1. Drumroll please....Sinners. To quote Stefan, this movie has everything: vampires, the blues, twins played by Michael B. Jordan and a bouncer named Cornbread. This movie was the only one that all three of us in my house watched and loved. We did not watch it together, however, because 16YO saw first and said um NO, that is NOT a movie to watch with your mom. Which, ok, I get it now. But listen, you have to work pretty hard to get that kid to watch anything that isn't a series involving superheroes or sci-fi, and this movie DELIVERED. The music, the dancing, the scenery - it was all gorgeous and gripping. 

And here's a mark of a movie I find to be true - if I have to stop the movie halfway through watching it because I get interrupted, and I don't have a chance to finish until the next day, and it still has me on the edge of my seat - that's a fine film. And yes, I know we are all supposed to go see movies in the theater and I get it, but life is busy, movie tickets are expensive and as a parent who spends most of my weekends doing all the stuff I don't have time to do during the week, carving out the time and money to go to the theater sometimes seems impossible and  I find streaming movies to be one of the greatest innovations of this century...right after Instacart. 

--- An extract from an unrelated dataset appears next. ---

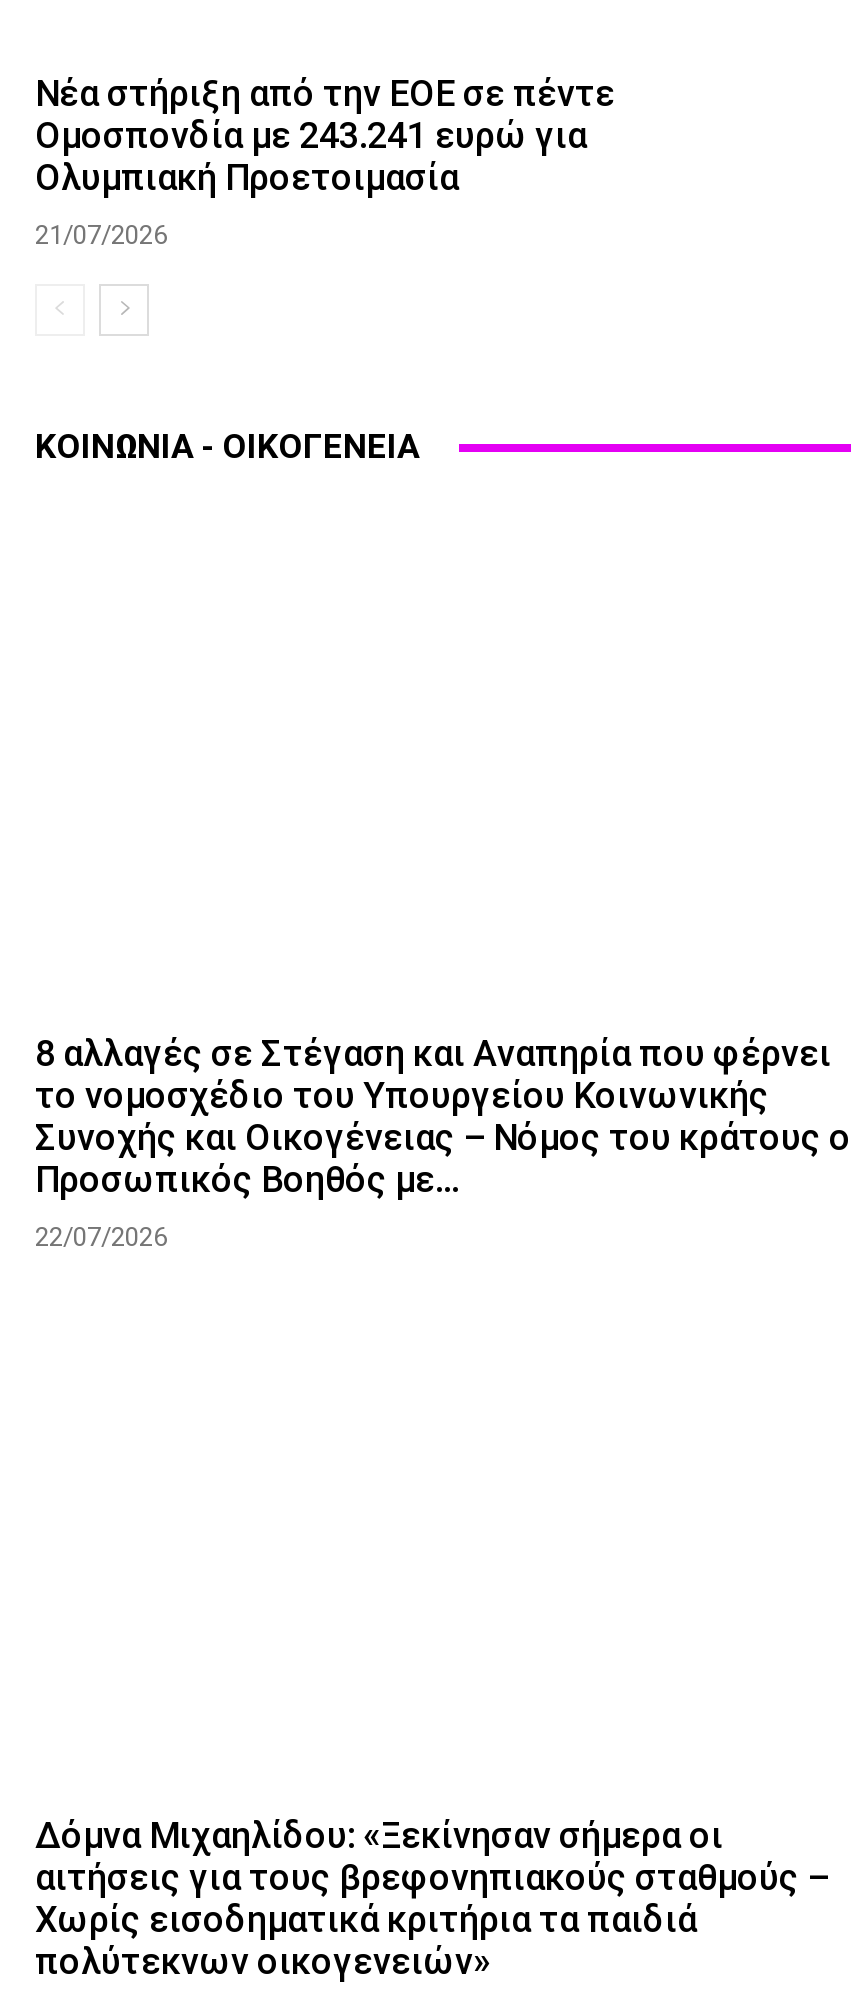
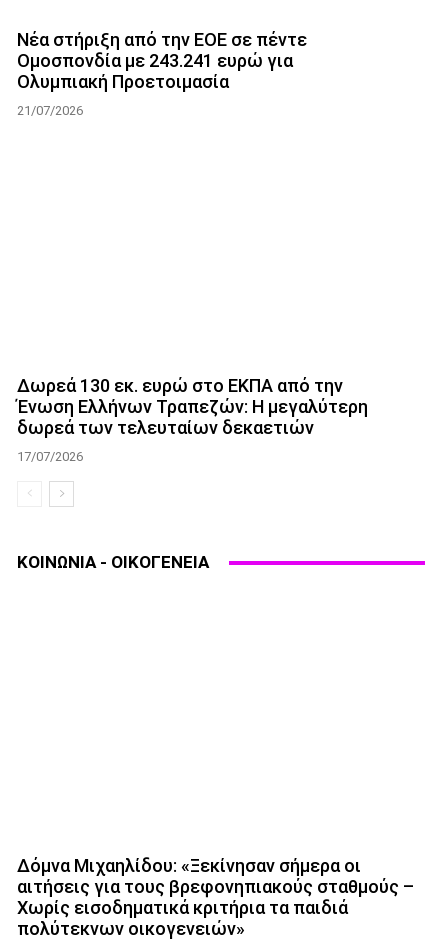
none -> [17,375,368,464] Δωρεά 130 εκ. ευρώ στο ΕΚΠΑ από την | Ένωση Ελλήνων Τραπεζών: Η μεγαλύτερη | δωρεά των τελευταίων δεκαετιών | 17/07/2026
moved [35,427,419,467] -> [17,552,209,572]: ΚΟΙΝΩΝΙΑ - ΟΙΚΟΓΕΝΕΙΑ
[35,1032,851,1252] 8 αλλαγές σε Στέγαση και Αναπηρία που φέρνει | το νομοσχέδιο του Υπουργείου Κοινωνικής | Συνοχής και Οικογένειας – Νόμος του κράτους ο | Προσωπικός Βοηθός με... | 22/07/2026 -> none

So yes, Sinners gets my house's vote - and that's the theme of our Oscar meal. It's a little scaled back since I'm still coughing too much to get fancy, but cornmeal-crusted fried chicken with Mississippi comeback sauce, coleslaw and biscuits, and Mississippi mud pie are nothing to sneeze at. Of course, we all will, because again...flu. 


Bon appetit, y'all and May the best picture win!

*chicken, sauce, coleslaw and biscuits not pictured because I have not cooked them yet. And given how I still feel, I'm guessing an hour standing at the stove frying chicken is not going to make me want to sit at my computer. Just use your imagination.